In one embodiment, the structure of the vertical JFET includes a planar structure. The step of forming the two P type buried regions and the two P type base regions includes: forming the two P type buried regions beneath the N type drift region by an ion implantation process; and forming the two P type base regions on the corresponding two P type buried regions by an ion implantation process; wherein the N type bulk region is formed by an epitaxial process, and wherein the upper surface of the N type drift region and the upper surfaces of the two P type base regions lie on the same vertical height of a horizontal plane, and are respectively electrically connected to the two P+ type gate regions via ohmic contacts on two gates positioned entirely on the horizontal plane.

In one embodiment, the structure of the vertical JFET includes a trench structure. The step of forming the two P type buried regions and the two P type base regions includes: forming two P type implantation regions beneath the N type drift region by an ion implantation process; etching downward from an upper surface into the two P type implantation regions to form two trenches and the two P type buried regions by an etching process; and forming the two P type base regions on the corresponding two P type buried regions by an ion implantation process. The step of forming the two P+ type gate regions connected to the corresponding two P type base regions includes: implanting P type impurities into the bottom and interior sidewalls of the two trenches by an ion implantation process to form the two P+ type gate regions. The N type bulk region is formed by an epitaxial process, and the upper surface of the N type drift region and the upper surfaces of the two P type base regions lie on the same vertical height of a horizontal plane, with portions of the two P+ type gate regions located beneath the bottom surfaces and interior sidewalls of the two trenches below the horizontal plane.

In one embodiment, the structure of the vertical JFET includes a super junction structure. The step of forming the two P type buried regions and the two P type base regions includes: forming two P type implantation regions beneath the N type drift region by an ion implantation process; etching downward from an upper surface into the two P type implantation regions to form two trenches and the two P type buried regions by an etching process; implanting P type impurities into the bottom and interior sidewalls of the two trenches by an ion implantation process to form the two P type base regions; and filling the two trenches with two P type pillars. The two P type regions and the N type drift region form a super junction.

Compared to prior art, the present invention provides significant advantages.
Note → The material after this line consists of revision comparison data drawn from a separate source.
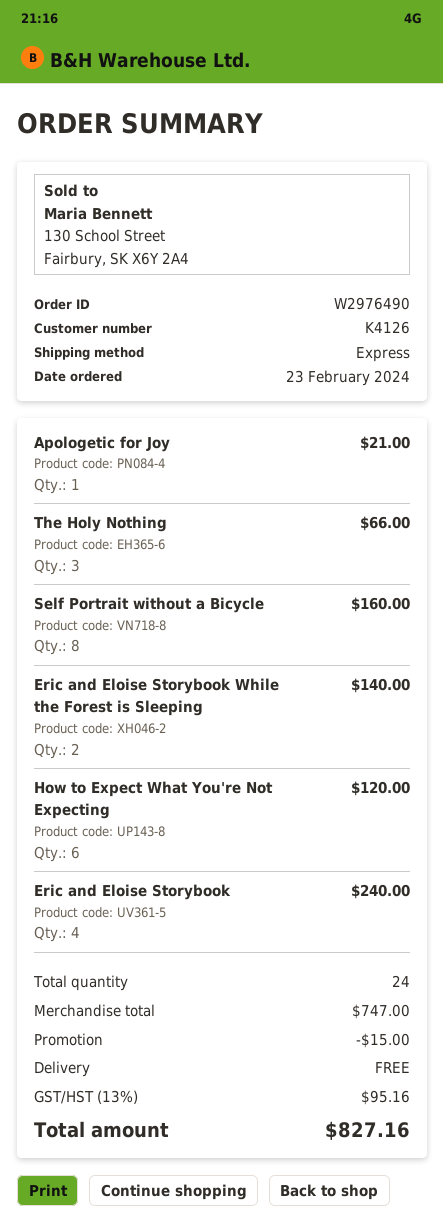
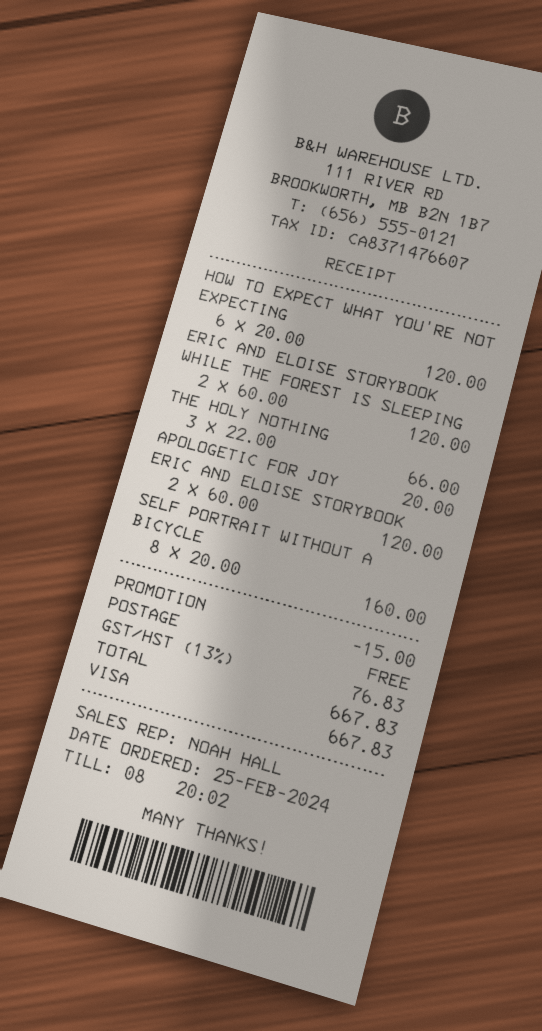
order date: 2024-02-23 -> 2024-02-25
Apologetic for Joy: 1 for 21.00 -> 1 for 20.00
Eric and Eloise Storybook While the Forest is Sleeping: 2 for 140.00 -> 2 for 120.00
Eric and Eloise Storybook: 4 for 240.00 -> 2 for 120.00
tax: 13% = 95.16 -> 13% = 76.83
total: 827.16 -> 667.83

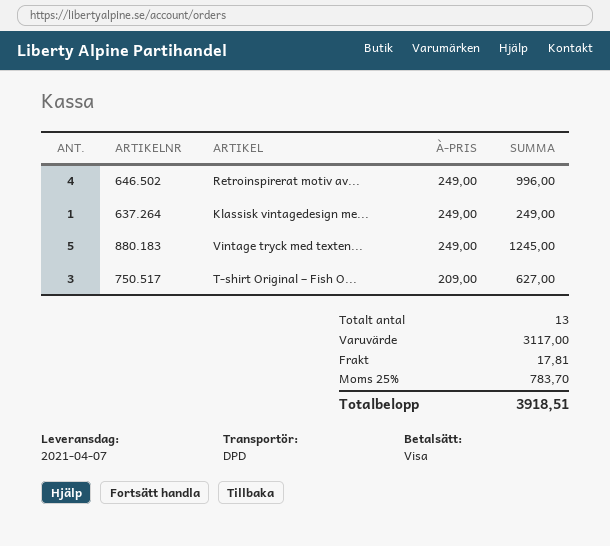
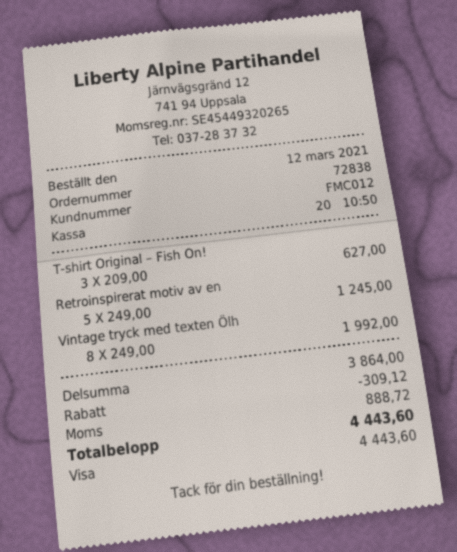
Retroinspirerat motiv av...: 4 x 249.00 = 996.00 -> 5 x 249.00 = 1245.00
Klassisk vintagedesign me...: 1 x 249.00 = 249.00 -> none
Vintage tryck med texten...: 5 x 249.00 = 1245.00 -> 8 x 249.00 = 1992.00
subtotal: 3117.00 -> 3864.00
discount: none -> 309.12
shipping: 17.81 -> none
tax: 783.70 -> 888.72
total: 3918.51 -> 4443.60

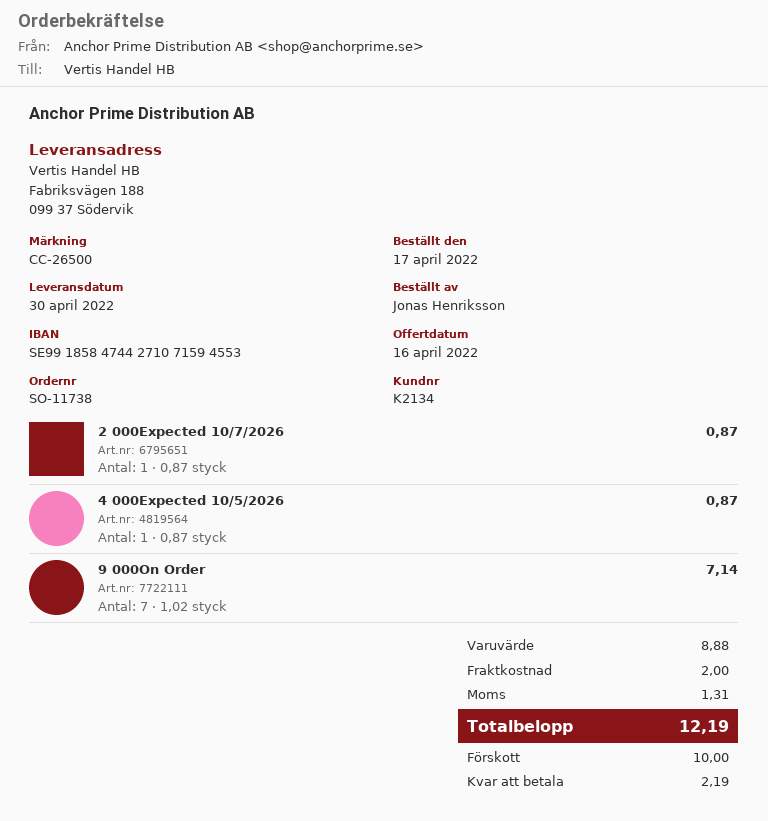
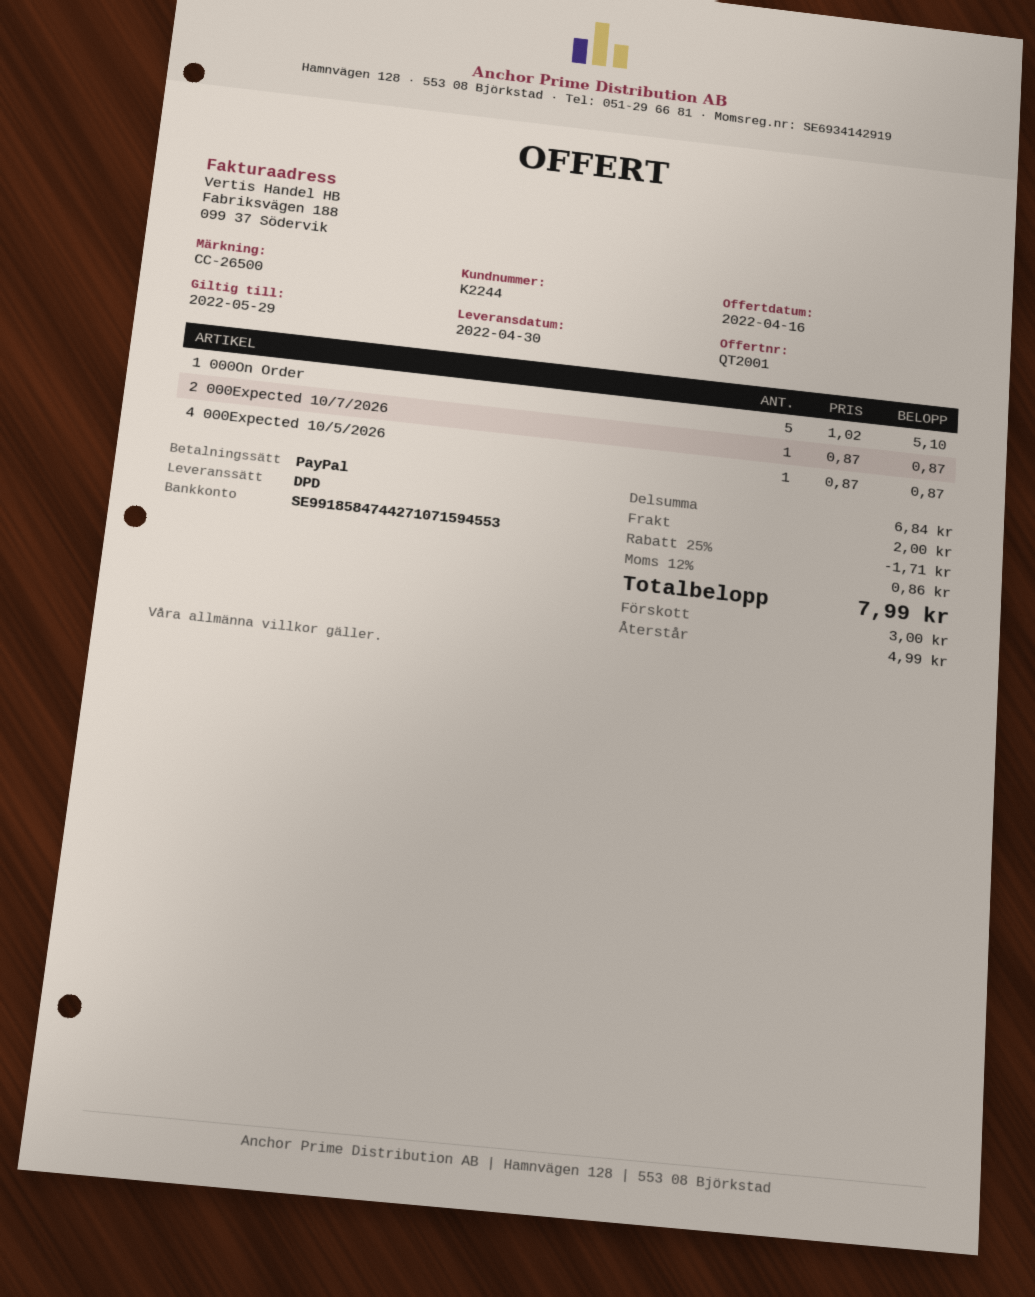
customer number: K2134 -> K2244
9 000On Order: 7 x 1.02 = 7.14 -> none
1 000On Order: none -> 5 x 1.02 = 5.10
subtotal: 8.88 -> 6.84
discount: none -> 25% = 1.71
tax: 1.31 -> 0.86
total: 12.19 -> 7.99
deposit: 10.00 -> 3.00
balance: 2.19 -> 4.99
The design of the vertical JFET in the present invention optimizes device performance through the doping concentration of the P type buried regions and P type base regions, yielding several benefits.

First, the present invention employs lower doping concentrations for the P type buried regions, formed beneath the N type drift region. This design enables uniform electric field distribution and depletion region formation in the N type drift region during the conduction mode, improving control precision of the current channel and reducing the risk of localized high electric fields. Such a structure not only enhances breakdown voltage but also provides higher stability and reliability in high-voltage applications.

On the other hand, the present invention employs higher doping concentrations for the P type base regions to effectively reduce the resistance within the base regions. As the P type base regions are located above the P type buried regions and electrically connect the P+ type gate regions to the P type buried regions in the vertical direction, the low-resistance design of the base regions significantly reduces current losses during the conduction state. This characteristic notably improves conduction efficiency, reduces power losses, and enhances device performance under high-power operation. Additionally, the high doping concentration of the P type base regions strengthens electrical connection stability with the P type buried regions, thereby providing more precise channel control and improved dynamic response characteristics.

In summary, the present invention achieves comprehensive performance optimization through rational distribution of the doping concentrations of the P type buried regions and P type base regions. The low doping concentration of the P type buried regions ensures uniform electric field distribution within the N type drift region, improving control in conduction mode, breakdown voltage, and reliability. The high doping concentration of the P type base regions significantly reduces conduction resistance, enhances conduction efficiency, and improves overall device performance. Such advancements enable the vertical JFET of the present invention to exhibit superior performance in high-voltage and high-power applications, overcoming the deficiencies of prior art and establishing itself as an important innovation in high-performance electronic components.

The objectives, technical details, features, and effects of the present invention will be better understood with regard to the detailed description of the embodiments below, with reference to the attached drawings.

BRIEF DESCRIPTION OF THE DRAWINGS

FIG. 1 is a cross-sectional schematic diagram illustrating an prior art structure of a vertical junction field-effect transistor (JFET).

FIG. 2A is a cross-sectional schematic diagram illustrating a vertical JFET according to an embodiment of the present invention.

FIG. 2B is another cross-sectional schematic diagram illustrating a vertical JFET according to an embodiment of the present invention.

FIG. 3 is a cross-sectional schematic diagram illustrating another type of vertical JFET according to an embodiment of the present invention.

FIG. 4 is a cross-sectional schematic diagram illustrating yet another type of vertical JFET according to an embodiment of the present invention.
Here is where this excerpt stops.